Utility of linked markers in genetic counseling: estimation of carrier risks in X-linked ocular albinism

Abstract

We apply a method proposed by Rogatko et al. [1995: Am J Med Genet 59:24-32] to estimate carrier risks using genetic linkage data. The method is illustrated for X-linked ocular albinism. Linkage data from pedigrees were combined with genome mapping data to compute carrier risks for individuals with unknown carrier status based on pedigree data alone. We considered two situations. First, a linkage map with some ambiguity in the gene order was considered. This analysis allows us to examine the effect of incomplete genetic map information on risk computations. Second, published physical and meiotic mapping information was used to derive a linkage map that could be assumed known without ambiguity.

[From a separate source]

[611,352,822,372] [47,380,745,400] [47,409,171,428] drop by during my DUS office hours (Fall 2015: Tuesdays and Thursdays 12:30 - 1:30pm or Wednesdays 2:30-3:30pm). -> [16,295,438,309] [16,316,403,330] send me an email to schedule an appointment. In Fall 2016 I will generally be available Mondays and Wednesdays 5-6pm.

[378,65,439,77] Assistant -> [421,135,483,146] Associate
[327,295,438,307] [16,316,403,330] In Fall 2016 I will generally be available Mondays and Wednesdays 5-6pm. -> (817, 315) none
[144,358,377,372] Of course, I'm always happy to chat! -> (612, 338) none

In both situations, the mean and median estimate of carrier risk differed significantly from that obtained using pedigree relationships only, in that the computed risk was significantly different from the a priori value of 0.5. The 95% CI's associated with point estimates of risk made using the known map or an map with ambiguity did not overlap in some cases. These results suggest that the risk estimate and the confidence with which a risk estimate can be imparted may depend on the genetic map and marker data used in the risk estimation procedure. We conclude that the method presented here can be used to estimate genetic risk under a variety of analytical conditions.